Exercise
The span to be transcribed begins with the line that contains "[30,56,208,74] 已打烊·营业时间 10:00" and ends with the last line of the listing; copy it exactly and include nothing else.

Information provided

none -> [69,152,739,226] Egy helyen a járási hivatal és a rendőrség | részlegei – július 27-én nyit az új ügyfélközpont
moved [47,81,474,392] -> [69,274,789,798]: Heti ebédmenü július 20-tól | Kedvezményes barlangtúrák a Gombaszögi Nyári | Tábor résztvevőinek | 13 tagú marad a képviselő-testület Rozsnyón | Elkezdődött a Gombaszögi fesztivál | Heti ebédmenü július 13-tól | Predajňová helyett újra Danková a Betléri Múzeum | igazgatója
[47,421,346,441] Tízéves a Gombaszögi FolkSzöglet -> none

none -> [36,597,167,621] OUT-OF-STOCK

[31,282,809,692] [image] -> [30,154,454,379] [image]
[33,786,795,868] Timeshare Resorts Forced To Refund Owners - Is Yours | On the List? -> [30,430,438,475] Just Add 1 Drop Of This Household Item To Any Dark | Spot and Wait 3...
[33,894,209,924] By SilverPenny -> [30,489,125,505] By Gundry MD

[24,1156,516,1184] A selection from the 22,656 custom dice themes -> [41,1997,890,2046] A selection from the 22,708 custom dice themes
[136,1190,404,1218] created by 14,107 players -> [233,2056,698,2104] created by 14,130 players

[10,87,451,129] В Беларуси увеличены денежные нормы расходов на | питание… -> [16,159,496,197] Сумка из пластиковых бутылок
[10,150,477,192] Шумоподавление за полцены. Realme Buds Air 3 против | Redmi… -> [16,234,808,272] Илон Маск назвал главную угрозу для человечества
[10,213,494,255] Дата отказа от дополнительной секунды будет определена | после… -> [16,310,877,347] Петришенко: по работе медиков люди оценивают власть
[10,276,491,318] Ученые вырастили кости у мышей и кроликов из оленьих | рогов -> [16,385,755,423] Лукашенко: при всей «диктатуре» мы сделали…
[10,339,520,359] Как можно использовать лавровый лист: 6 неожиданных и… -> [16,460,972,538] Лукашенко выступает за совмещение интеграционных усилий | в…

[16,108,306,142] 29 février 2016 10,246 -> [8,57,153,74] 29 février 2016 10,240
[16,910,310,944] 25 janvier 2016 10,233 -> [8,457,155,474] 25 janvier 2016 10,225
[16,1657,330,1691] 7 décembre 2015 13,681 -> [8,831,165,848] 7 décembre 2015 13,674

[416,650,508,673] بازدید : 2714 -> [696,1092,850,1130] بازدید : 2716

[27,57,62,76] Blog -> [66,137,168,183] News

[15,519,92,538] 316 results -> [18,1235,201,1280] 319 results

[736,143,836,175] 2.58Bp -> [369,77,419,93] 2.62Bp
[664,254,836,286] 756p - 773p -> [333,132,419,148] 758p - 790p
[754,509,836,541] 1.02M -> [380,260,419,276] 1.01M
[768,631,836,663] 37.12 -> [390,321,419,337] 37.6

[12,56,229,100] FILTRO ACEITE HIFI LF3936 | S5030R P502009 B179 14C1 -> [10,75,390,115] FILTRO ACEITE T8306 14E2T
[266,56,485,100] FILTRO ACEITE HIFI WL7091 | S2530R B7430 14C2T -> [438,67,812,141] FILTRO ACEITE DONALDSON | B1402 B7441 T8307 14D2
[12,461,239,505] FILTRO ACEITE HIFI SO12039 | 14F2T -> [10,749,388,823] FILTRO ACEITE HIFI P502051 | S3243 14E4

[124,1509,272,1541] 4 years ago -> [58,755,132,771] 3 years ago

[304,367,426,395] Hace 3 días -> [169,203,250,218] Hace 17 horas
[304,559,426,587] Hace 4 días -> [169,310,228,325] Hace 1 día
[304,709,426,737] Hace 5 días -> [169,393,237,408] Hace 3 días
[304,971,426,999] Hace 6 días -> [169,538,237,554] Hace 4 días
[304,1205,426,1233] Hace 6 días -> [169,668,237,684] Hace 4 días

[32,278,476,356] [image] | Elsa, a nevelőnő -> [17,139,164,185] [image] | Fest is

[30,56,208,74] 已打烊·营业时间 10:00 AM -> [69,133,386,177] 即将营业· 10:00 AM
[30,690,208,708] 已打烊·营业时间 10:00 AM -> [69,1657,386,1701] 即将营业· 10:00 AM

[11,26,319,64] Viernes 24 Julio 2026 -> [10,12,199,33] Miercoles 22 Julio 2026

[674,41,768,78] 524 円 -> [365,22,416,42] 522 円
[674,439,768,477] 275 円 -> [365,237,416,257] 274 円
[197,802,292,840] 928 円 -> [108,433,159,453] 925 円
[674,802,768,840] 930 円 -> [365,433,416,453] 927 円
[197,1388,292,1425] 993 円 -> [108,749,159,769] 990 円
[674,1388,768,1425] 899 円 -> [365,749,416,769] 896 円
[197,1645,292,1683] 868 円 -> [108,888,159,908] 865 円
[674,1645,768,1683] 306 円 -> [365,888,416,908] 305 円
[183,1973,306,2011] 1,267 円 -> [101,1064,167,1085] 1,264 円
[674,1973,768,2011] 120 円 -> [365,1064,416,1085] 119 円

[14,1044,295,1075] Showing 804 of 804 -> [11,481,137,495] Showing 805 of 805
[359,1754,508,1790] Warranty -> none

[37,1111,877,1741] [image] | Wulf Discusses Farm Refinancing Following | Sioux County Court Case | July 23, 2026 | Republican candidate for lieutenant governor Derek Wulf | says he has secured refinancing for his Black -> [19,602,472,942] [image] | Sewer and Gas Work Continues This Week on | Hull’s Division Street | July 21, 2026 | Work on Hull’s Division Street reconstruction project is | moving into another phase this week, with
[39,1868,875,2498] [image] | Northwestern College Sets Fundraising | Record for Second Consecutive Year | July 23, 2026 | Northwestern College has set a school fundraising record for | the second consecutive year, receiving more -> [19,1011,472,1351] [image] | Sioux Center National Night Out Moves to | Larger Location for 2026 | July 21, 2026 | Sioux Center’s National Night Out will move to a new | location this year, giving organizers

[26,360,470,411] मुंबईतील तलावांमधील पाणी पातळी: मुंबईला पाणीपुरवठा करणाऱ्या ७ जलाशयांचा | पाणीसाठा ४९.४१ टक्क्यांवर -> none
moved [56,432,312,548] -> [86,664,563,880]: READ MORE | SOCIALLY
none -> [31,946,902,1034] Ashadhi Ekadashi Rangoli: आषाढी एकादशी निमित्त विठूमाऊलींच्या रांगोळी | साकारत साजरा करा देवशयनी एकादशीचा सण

Answer to this problem
[30,56,208,74] 已打烊·营业时间 10:00 AM -> [69,133,386,177] 即将营业· 10:00 AM
[30,690,208,708] 已打烊·营业时间 10:00 AM -> [69,1657,386,1701] 即将营业· 10:00 AM

[11,26,319,64] Viernes 24 Julio 2026 -> [10,12,199,33] Miercoles 22 Julio 2026

[674,41,768,78] 524 円 -> [365,22,416,42] 522 円
[674,439,768,477] 275 円 -> [365,237,416,257] 274 円
[197,802,292,840] 928 円 -> [108,433,159,453] 925 円
[674,802,768,840] 930 円 -> [365,433,416,453] 927 円
[197,1388,292,1425] 993 円 -> [108,749,159,769] 990 円
[674,1388,768,1425] 899 円 -> [365,749,416,769] 896 円
[197,1645,292,1683] 868 円 -> [108,888,159,908] 865 円
[674,1645,768,1683] 306 円 -> [365,888,416,908] 305 円
[183,1973,306,2011] 1,267 円 -> [101,1064,167,1085] 1,264 円
[674,1973,768,2011] 120 円 -> [365,1064,416,1085] 119 円

[14,1044,295,1075] Showing 804 of 804 -> [11,481,137,495] Showing 805 of 805
[359,1754,508,1790] Warranty -> none

[37,1111,877,1741] [image] | Wulf Discusses Farm Refinancing Following | Sioux County Court Case | July 23, 2026 | Republican candidate for lieutenant governor Derek Wulf | says he has secured refinancing for his Black -> [19,602,472,942] [image] | Sewer and Gas Work Continues This Week on | Hull’s Division Street | July 21, 2026 | Work on Hull’s Division Street reconstruction project is | moving into another phase this week, with
[39,1868,875,2498] [image] | Northwestern College Sets Fundraising | Record for Second Consecutive Year | July 23, 2026 | Northwestern College has set a school fundraising record for | the second consecutive year, receiving more -> [19,1011,472,1351] [image] | Sioux Center National Night Out Moves to | Larger Location for 2026 | July 21, 2026 | Sioux Center’s National Night Out will move to a new | location this year, giving organizers

[26,360,470,411] मुंबईतील तलावांमधील पाणी पातळी: मुंबईला पाणीपुरवठा करणाऱ्या ७ जलाशयांचा | पाणीसाठा ४९.४१ टक्क्यांवर -> none
moved [56,432,312,548] -> [86,664,563,880]: READ MORE | SOCIALLY
none -> [31,946,902,1034] Ashadhi Ekadashi Rangoli: आषाढी एकादशी निमित्त विठूमाऊलींच्या रांगोळी | साकारत साजरा करा देवशयनी एकादशीचा सण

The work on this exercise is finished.